Ka Leo o ka Lahui, Volume II, Number 422, 31 March 1892 — Page 4
This text was transcribed by: | Toni Lynne Kaefferlein |
This work is dedicated to: | Elizabeth Sherman Allyn |
KA LEO O KA LAHUI.
"E Mau ke Ea o ka Aina i ka Pono."
KA LEO.
John E. Bush
Luna Hooponopono a me Puuku.
THURSDAY, MARCH. 31, 1892.
A STEP IN THE RIGHT DIRECTION.
The order and arrangements made by Mr. Z. S. Spalding of Kealia, Kauai, to have the sugar from the Waihee Plantation, Maui, shipped directly from the port of Kahului to San Francisco, ia a step in the right direction, in securing economy in the management and sucessful production of sugar. As we have often stated, sugar can be raised and manufactured profitably in Hawaii nei, if conducted on the legitimate basis that other businesses are started upon, as in other sugar producing countries in the world. The complaint made about the disruption and complete prostration of the sugar industry we are assured is unfounded.

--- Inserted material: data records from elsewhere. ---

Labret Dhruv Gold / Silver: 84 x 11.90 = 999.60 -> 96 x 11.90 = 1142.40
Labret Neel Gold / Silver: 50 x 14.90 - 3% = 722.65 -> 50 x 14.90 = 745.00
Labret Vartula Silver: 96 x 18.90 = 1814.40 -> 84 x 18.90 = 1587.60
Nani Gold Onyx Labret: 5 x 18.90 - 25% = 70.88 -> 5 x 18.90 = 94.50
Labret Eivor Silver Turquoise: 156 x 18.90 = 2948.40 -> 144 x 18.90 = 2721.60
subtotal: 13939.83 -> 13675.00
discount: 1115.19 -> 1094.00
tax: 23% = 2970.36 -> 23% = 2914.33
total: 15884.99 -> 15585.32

We hope when the great desire to amass sudden wealth on borrowed capital and total ignorance of the business has received its proper check, and a weeding out of the weaklings who are loudest to cry for help has taken place, that the sugar industry will be worked upon proper business lines, and that those engaged in it will curb their lust for sudden wealth, and restrict themselves to a reasonable profit from sugar culture. This cry of distress from our planters is like the cry of a petted child, and should be discouraged.
OFFICIAL SILENCE.
The official journal of the Court and the Ministry is the Daily Bulletin, and it may therefore be expected to maintain a discreet silence on the foibles and follies of its owners.

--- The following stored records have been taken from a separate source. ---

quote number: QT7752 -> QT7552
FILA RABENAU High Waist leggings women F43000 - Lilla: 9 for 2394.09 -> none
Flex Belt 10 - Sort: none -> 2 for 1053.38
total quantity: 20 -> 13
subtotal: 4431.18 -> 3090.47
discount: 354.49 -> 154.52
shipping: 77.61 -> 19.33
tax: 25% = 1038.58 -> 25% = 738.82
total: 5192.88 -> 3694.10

The absolute silence of the Bulletin in the matter of the Palace sand-bag barricade, is but one more reminder of the fact that we live in an age of "...sts. It is bad enough for the meat-trust to have a mortgage on our stomachs, with the addition of a gang of the same breed of monopolists being able to dictate what news shall be given to the public, and what shall be withheld. Honest criticism of public men in their relation to the public, is, as a matter of fact, no part of the business of a Trust Newspaper, and even though monopoly should be able to rear it on a concrete foundation it will be - for all practical purposes of moulding live public opinion - as powerless as the papyrus in an Egyptian sarcophagus.
MORE SOLDIERS WANTED.
A clerk in one of our banking houses, is reported as having gone around to engage recruits for Company R. Rifle Guards. This attempt was made in the interest of old money bags, and seems to have met with poor response from the men, who once before served for the @ and who after being used @ by the autocrats to go @ man on being asked. @ the Bank recruiting @ that he had other and better use for his services than serving for a lot of misers and cowards, a strong reply after the ungreatful @ of services on a former occasion, when life and limb were at stake.
SUGAR AGENT'S CAUCAS.
As near as we can ascertain, the members of our merchantile firms and sugar agents who left by the steamer Australia, are to meet in caucas in either San Francisco, or New York, with such sugar magnents as Messrs. Davies and Isenberg, and others who are hving@ in England and Germany from the products of Hawaiian soil.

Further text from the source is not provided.